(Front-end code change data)
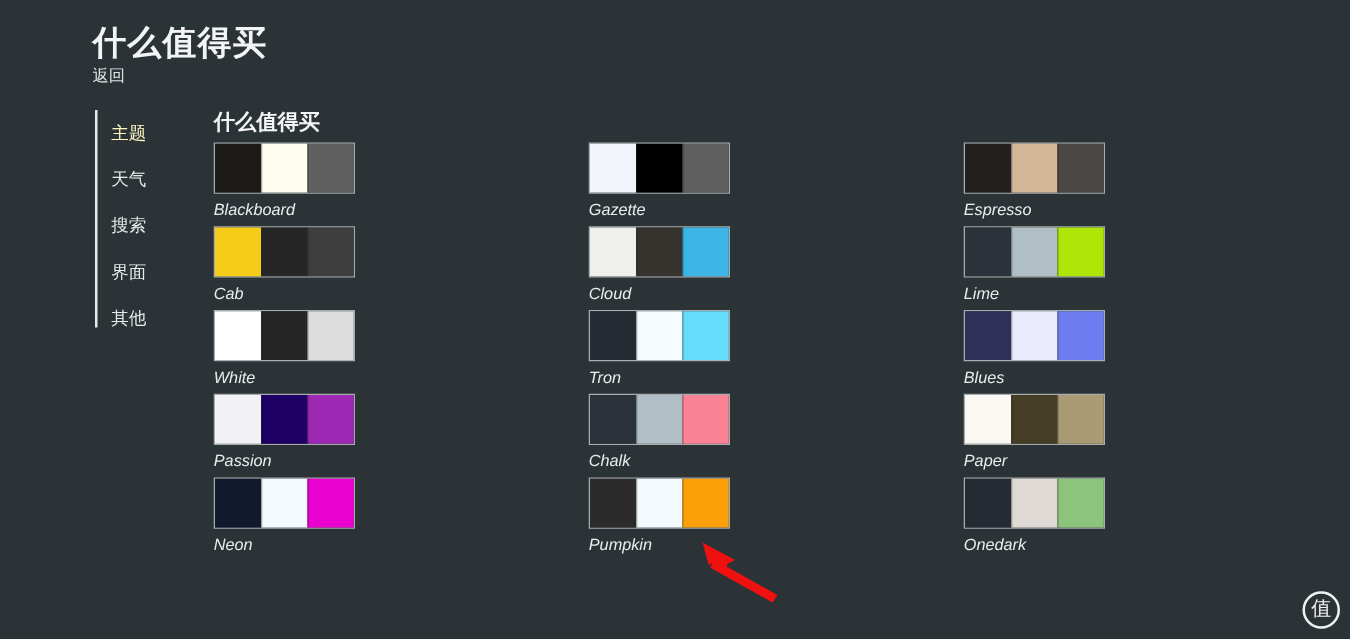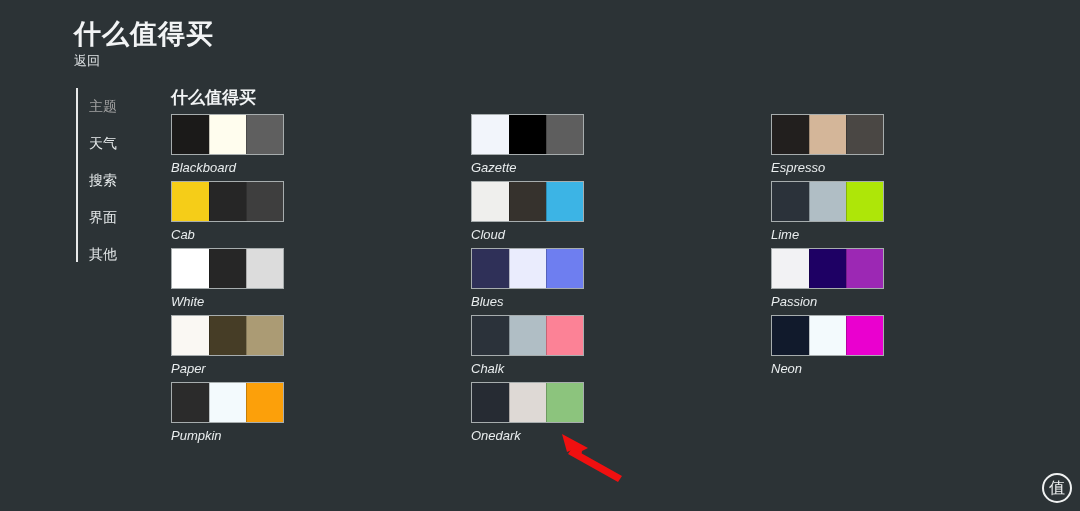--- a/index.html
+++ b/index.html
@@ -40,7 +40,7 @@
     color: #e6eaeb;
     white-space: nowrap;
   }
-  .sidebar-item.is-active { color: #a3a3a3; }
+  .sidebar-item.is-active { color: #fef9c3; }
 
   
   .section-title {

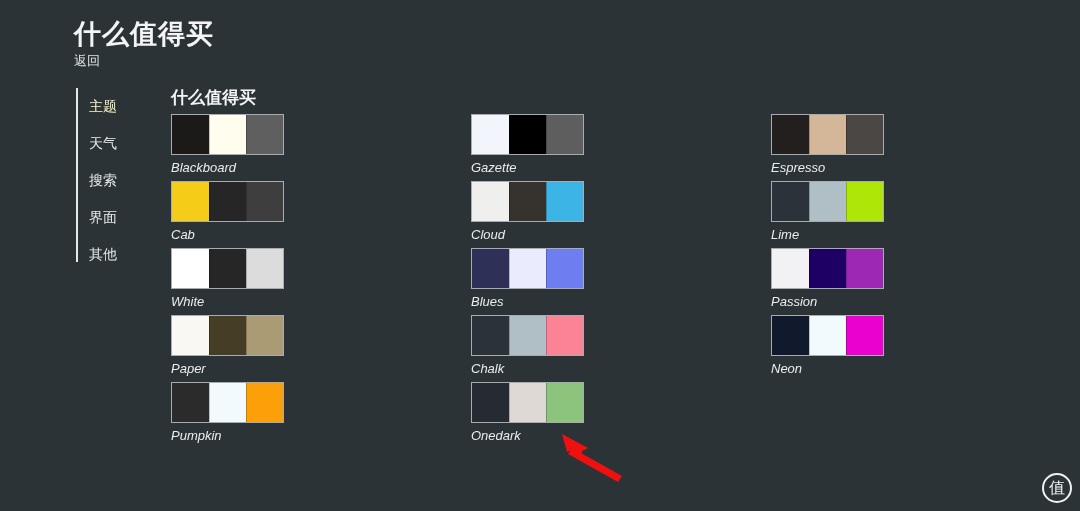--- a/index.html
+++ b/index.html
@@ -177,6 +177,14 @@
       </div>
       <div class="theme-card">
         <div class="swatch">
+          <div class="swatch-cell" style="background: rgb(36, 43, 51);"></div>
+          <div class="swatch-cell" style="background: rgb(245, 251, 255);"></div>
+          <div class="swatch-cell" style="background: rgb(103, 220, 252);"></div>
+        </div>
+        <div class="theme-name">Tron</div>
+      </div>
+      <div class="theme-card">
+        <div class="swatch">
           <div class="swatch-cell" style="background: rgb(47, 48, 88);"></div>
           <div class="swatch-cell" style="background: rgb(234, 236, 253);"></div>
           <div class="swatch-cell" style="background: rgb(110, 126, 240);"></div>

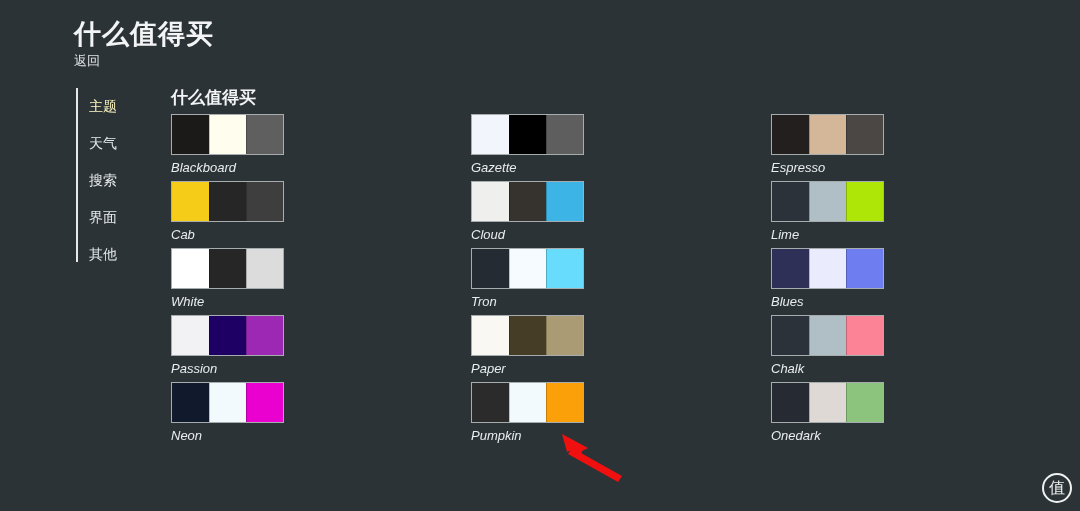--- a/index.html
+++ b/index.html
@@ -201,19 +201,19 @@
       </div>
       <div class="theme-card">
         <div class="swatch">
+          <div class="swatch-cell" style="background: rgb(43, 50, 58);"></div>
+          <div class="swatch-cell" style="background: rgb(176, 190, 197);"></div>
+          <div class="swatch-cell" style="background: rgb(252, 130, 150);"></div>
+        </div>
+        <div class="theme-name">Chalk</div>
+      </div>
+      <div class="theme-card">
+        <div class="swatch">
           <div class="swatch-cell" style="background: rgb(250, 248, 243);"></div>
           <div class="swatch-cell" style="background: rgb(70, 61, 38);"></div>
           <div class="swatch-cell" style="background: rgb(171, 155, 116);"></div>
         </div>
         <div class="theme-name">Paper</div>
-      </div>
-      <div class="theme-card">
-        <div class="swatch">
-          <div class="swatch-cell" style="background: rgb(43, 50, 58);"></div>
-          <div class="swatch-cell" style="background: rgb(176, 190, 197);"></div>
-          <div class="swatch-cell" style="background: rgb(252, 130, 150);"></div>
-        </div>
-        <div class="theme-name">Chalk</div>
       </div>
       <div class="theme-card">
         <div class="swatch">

Exercise instructions:
May I have only the lines from the start of the data through the line containing "-201,19 +201,19 @@", both included, reproduced exactly and without the pictures?

Response to this task:
--- a/index.html
+++ b/index.html
@@ -40,7 +40,7 @@
     color: #e6eaeb;
     white-space: nowrap;
   }
-  .sidebar-item.is-active { color: #a3a3a3; }
+  .sidebar-item.is-active { color: #fef9c3; }
 
   
   .section-title {

--- a/index.html
+++ b/index.html
@@ -177,6 +177,14 @@
       </div>
       <div class="theme-card">
         <div class="swatch">
+          <div class="swatch-cell" style="background: rgb(36, 43, 51);"></div>
+          <div class="swatch-cell" style="background: rgb(245, 251, 255);"></div>
+          <div class="swatch-cell" style="background: rgb(103, 220, 252);"></div>
+        </div>
+        <div class="theme-name">Tron</div>
+      </div>
+      <div class="theme-card">
+        <div class="swatch">
           <div class="swatch-cell" style="background: rgb(47, 48, 88);"></div>
           <div class="swatch-cell" style="background: rgb(234, 236, 253);"></div>
           <div class="swatch-cell" style="background: rgb(110, 126, 240);"></div>

--- a/index.html
+++ b/index.html
@@ -201,19 +201,19 @@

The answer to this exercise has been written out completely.